<<<<

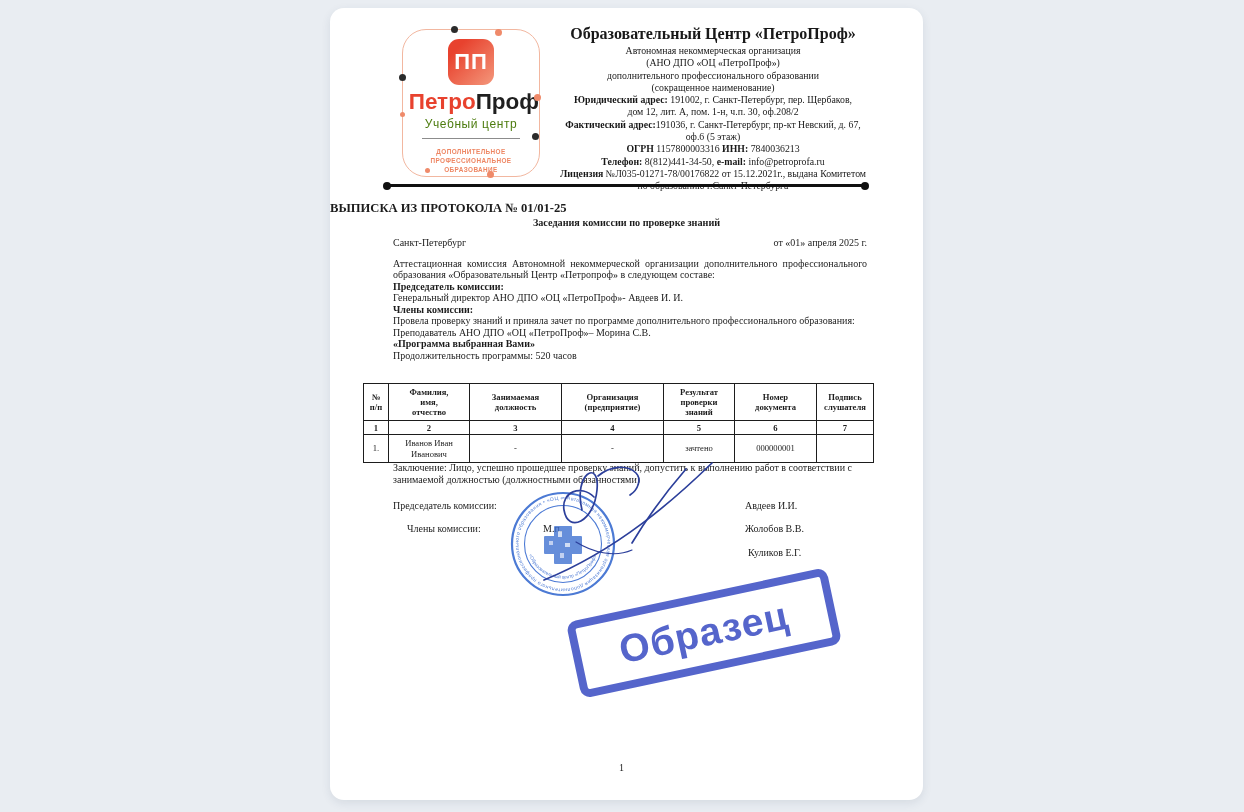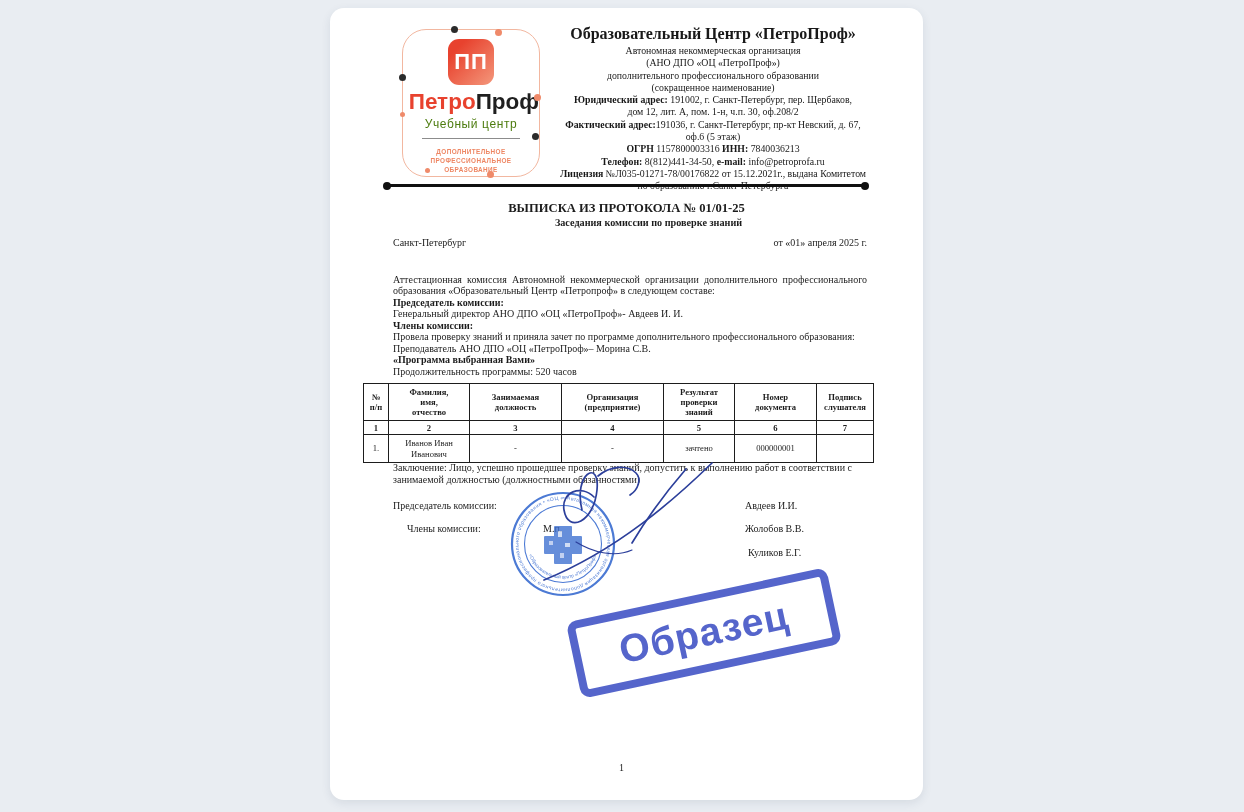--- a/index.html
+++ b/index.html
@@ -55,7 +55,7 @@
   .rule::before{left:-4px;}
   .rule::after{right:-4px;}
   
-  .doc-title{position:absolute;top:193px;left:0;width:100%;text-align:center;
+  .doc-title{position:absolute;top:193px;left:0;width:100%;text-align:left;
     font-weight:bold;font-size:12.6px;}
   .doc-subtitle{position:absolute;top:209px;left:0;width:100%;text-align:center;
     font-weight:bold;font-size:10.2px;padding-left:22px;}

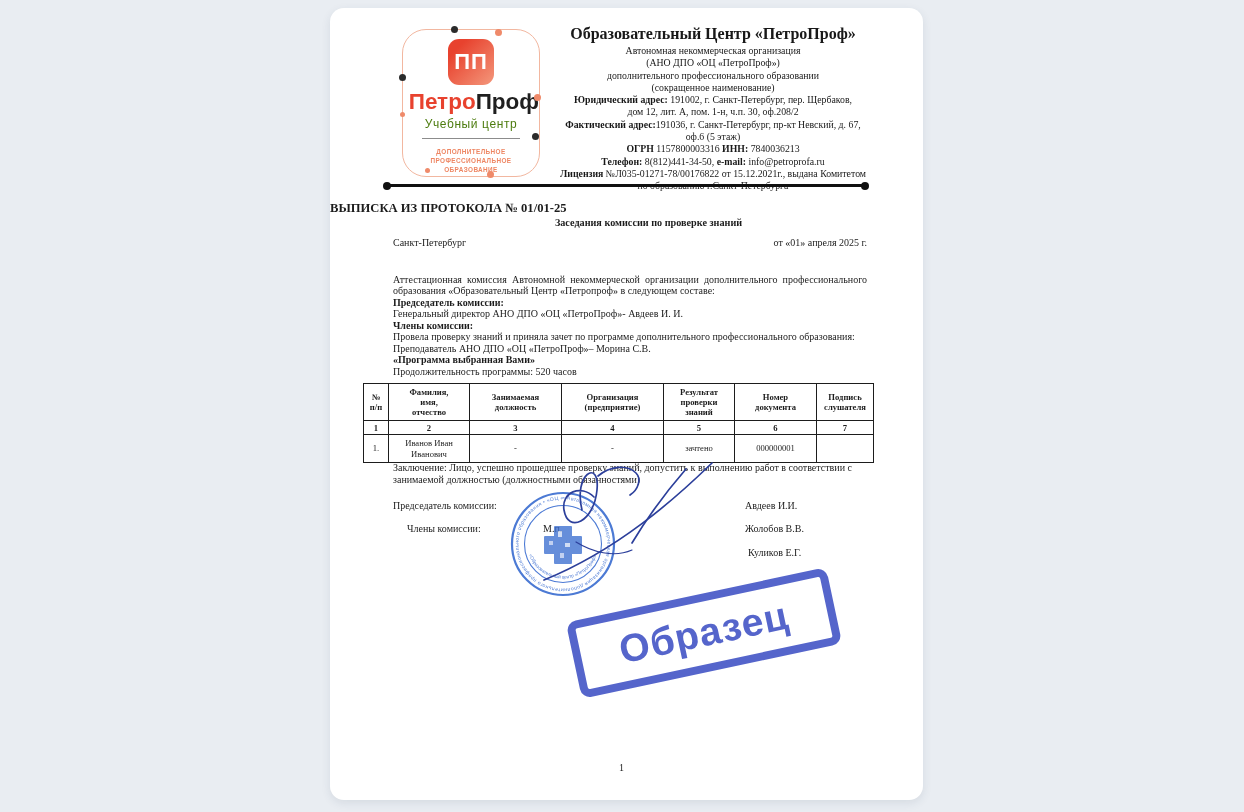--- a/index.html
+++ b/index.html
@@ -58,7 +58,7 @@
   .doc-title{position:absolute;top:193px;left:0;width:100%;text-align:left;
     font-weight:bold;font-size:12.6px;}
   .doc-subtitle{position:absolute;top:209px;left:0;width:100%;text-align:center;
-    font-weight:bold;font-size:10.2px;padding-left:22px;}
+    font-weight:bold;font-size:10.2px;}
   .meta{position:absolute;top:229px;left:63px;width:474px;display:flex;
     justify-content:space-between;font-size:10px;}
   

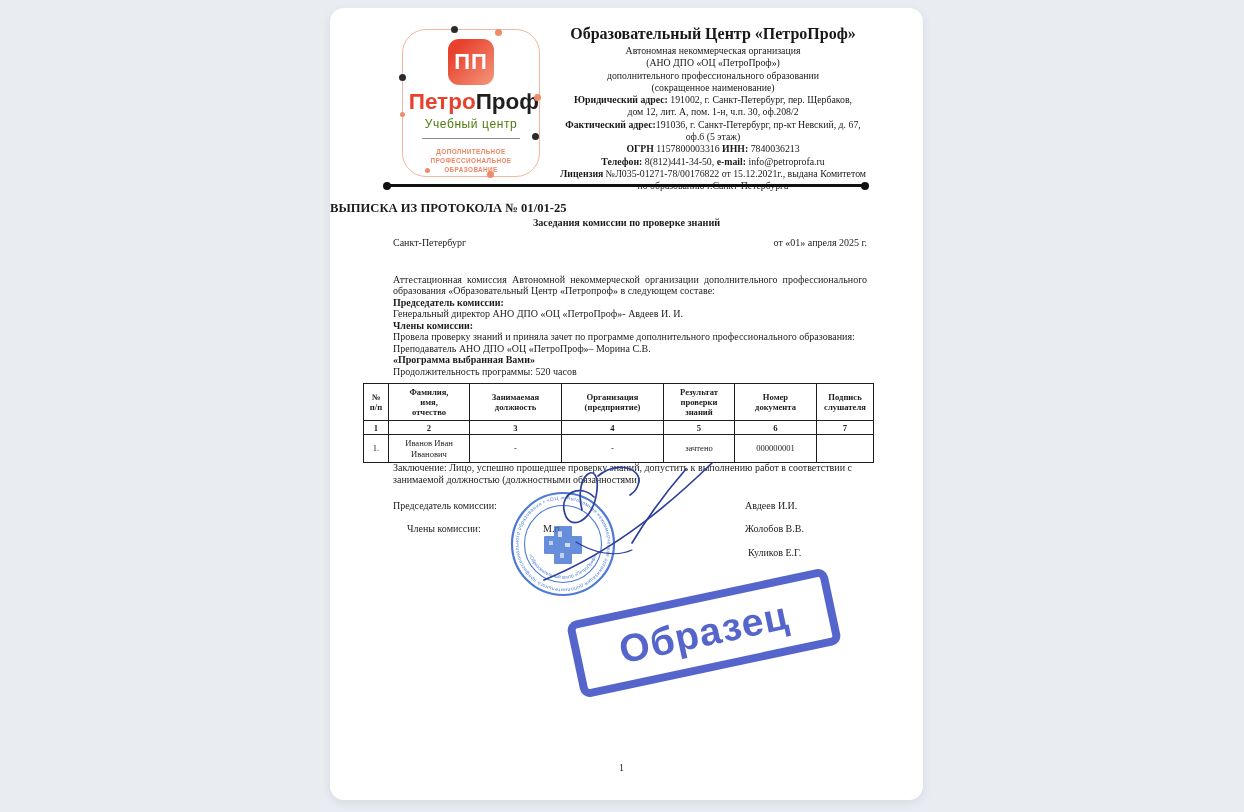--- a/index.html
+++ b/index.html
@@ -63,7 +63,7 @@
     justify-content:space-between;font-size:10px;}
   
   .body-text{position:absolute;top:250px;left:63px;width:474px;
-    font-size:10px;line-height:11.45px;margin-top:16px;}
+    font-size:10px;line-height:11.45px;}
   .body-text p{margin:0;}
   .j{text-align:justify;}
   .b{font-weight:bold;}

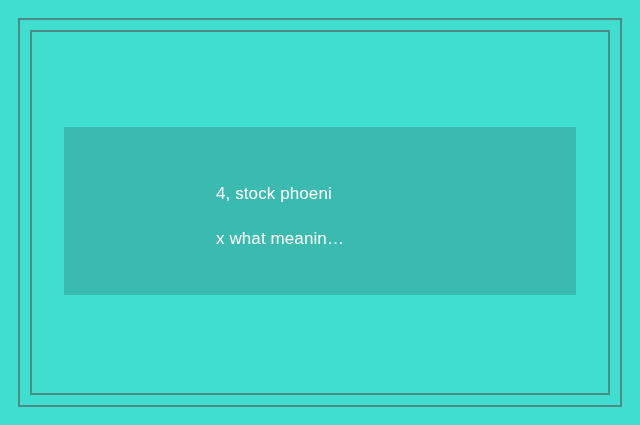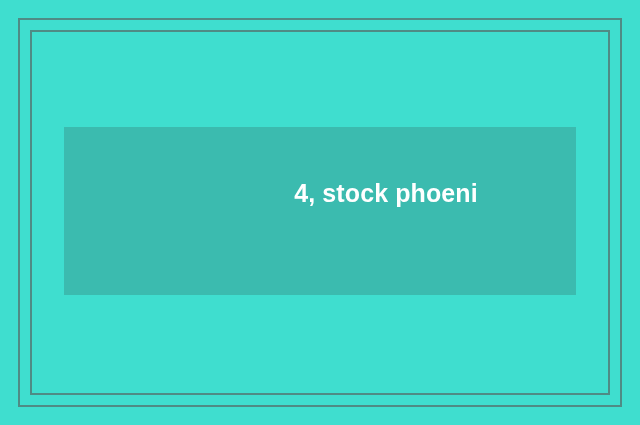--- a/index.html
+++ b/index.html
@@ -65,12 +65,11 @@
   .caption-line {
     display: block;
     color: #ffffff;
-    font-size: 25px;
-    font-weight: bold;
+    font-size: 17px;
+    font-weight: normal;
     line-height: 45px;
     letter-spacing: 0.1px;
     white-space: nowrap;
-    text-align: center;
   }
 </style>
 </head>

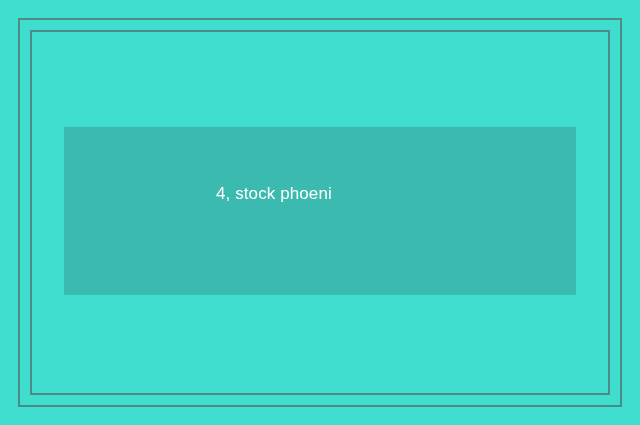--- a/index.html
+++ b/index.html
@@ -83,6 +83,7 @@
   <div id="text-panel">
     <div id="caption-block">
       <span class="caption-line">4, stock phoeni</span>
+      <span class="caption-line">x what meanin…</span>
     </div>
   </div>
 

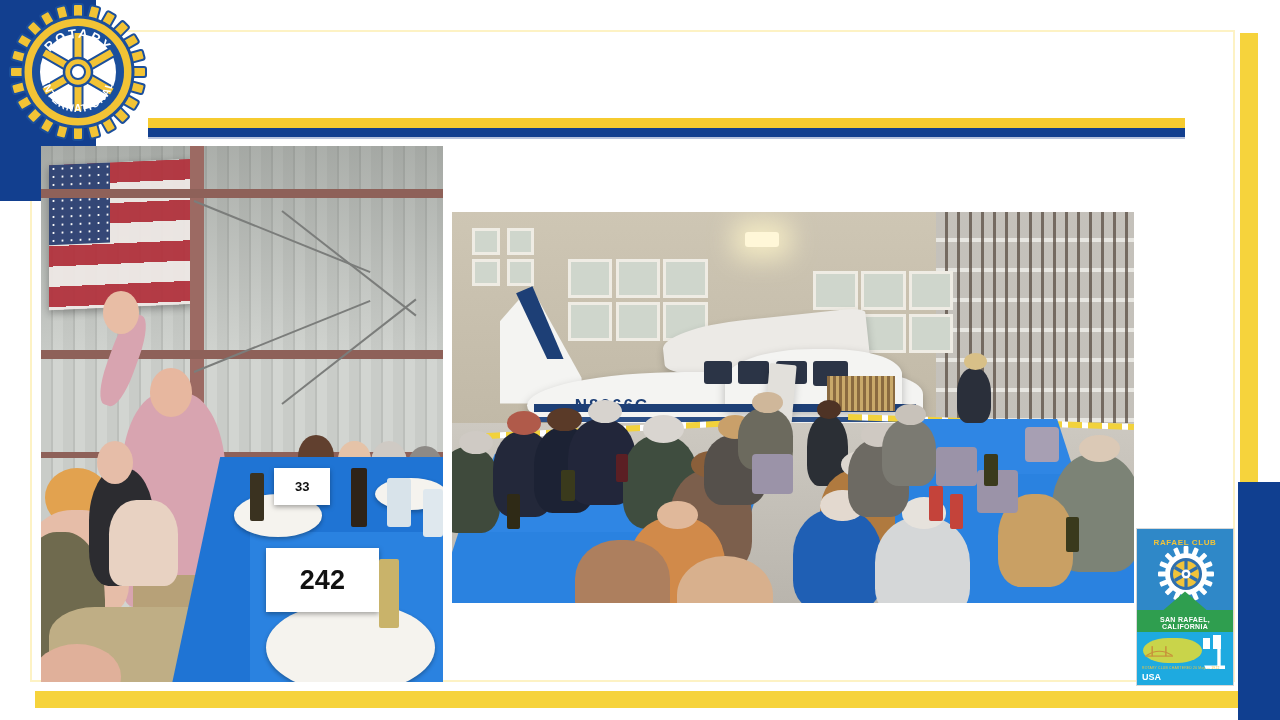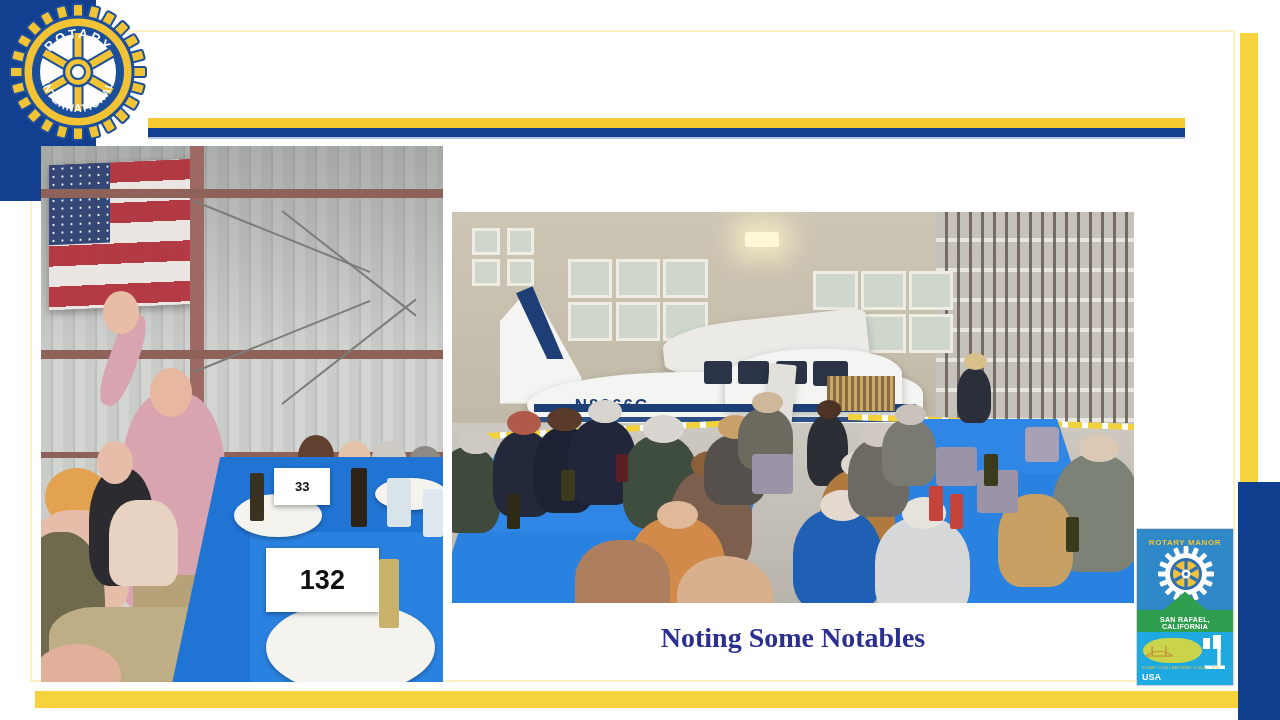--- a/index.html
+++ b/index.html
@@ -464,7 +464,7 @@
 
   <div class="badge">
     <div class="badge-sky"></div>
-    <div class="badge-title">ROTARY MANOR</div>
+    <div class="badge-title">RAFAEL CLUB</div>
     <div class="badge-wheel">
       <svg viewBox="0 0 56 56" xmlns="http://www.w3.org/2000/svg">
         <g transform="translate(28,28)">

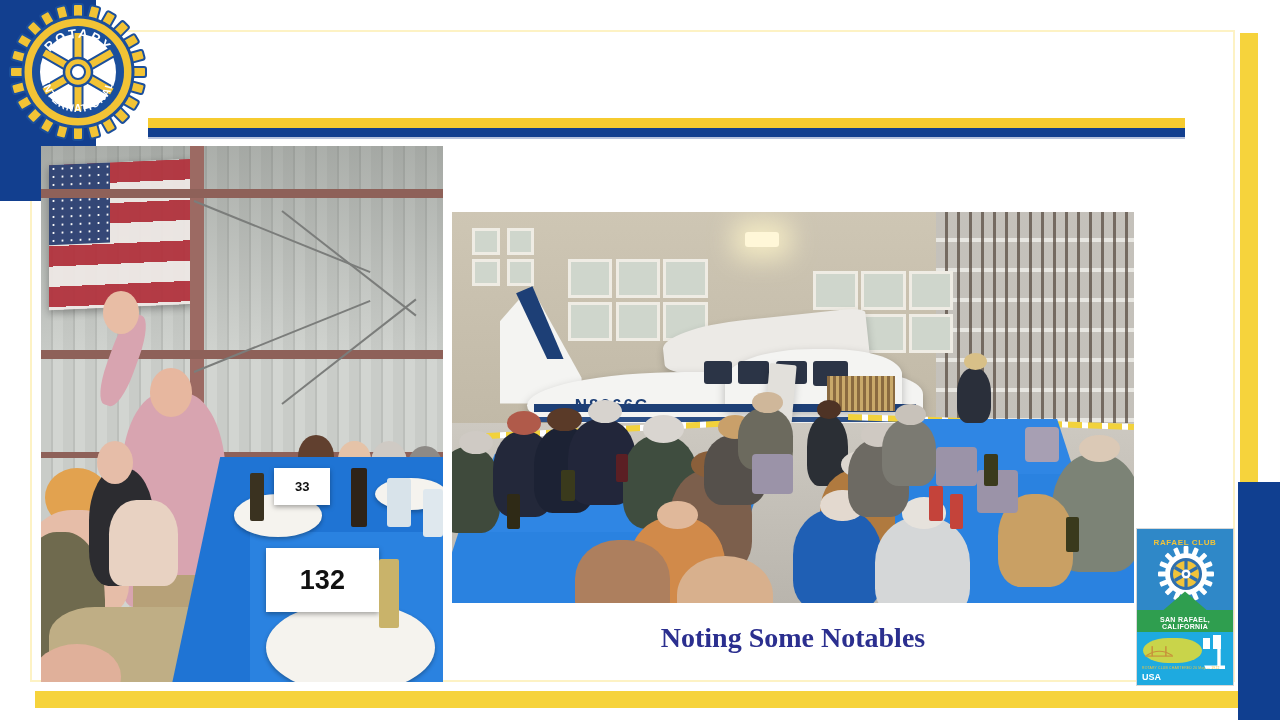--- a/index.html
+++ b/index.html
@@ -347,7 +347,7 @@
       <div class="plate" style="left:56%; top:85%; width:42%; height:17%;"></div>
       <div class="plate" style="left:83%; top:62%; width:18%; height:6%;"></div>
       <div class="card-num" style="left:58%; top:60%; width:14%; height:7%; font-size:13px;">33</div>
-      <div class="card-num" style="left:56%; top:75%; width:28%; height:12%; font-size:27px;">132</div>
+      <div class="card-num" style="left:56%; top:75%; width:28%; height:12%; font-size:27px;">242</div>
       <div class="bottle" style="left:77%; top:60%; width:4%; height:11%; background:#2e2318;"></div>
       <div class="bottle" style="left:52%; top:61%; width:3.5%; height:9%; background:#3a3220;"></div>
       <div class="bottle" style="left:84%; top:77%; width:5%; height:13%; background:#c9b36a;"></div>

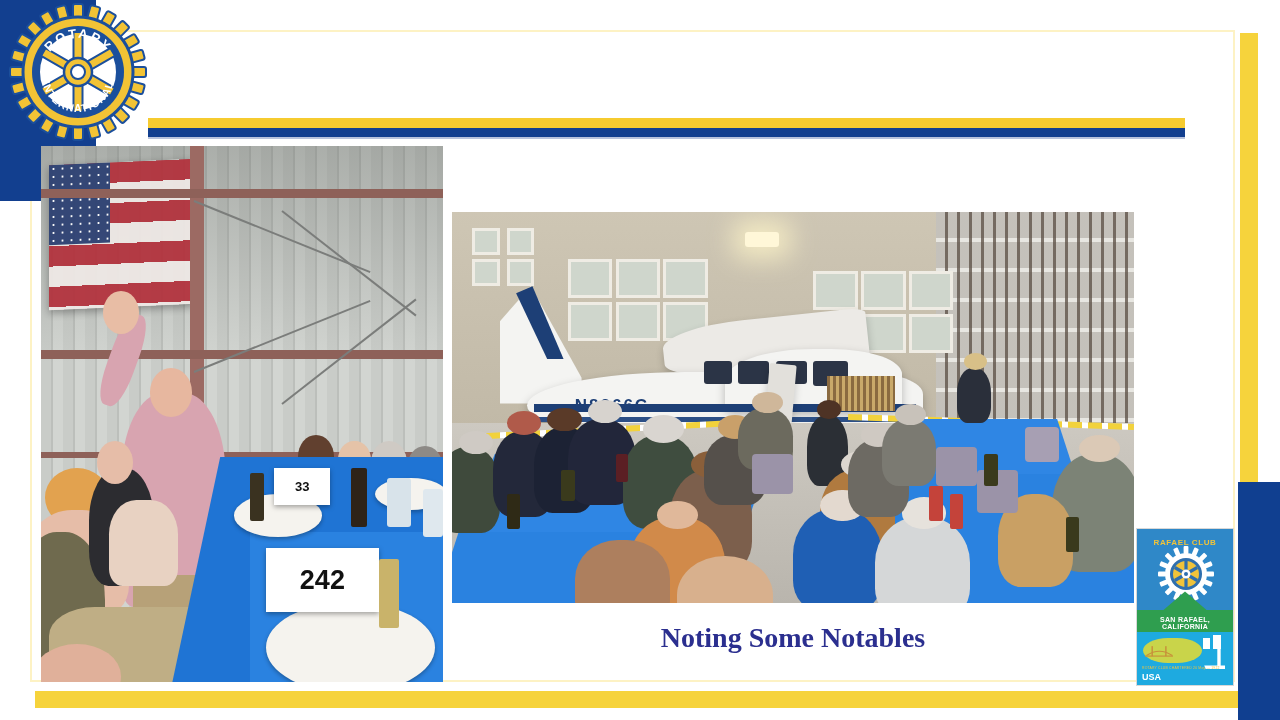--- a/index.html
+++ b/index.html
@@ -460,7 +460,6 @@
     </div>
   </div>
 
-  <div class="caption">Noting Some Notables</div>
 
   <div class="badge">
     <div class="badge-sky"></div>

>>>>

Your instructions:
Copy each line of the entries in which the string "span" is found.

Final answer:
       <span class="caption-line">4, stock phoeni</span>
+      <span class="caption-line">x what meanin…</span>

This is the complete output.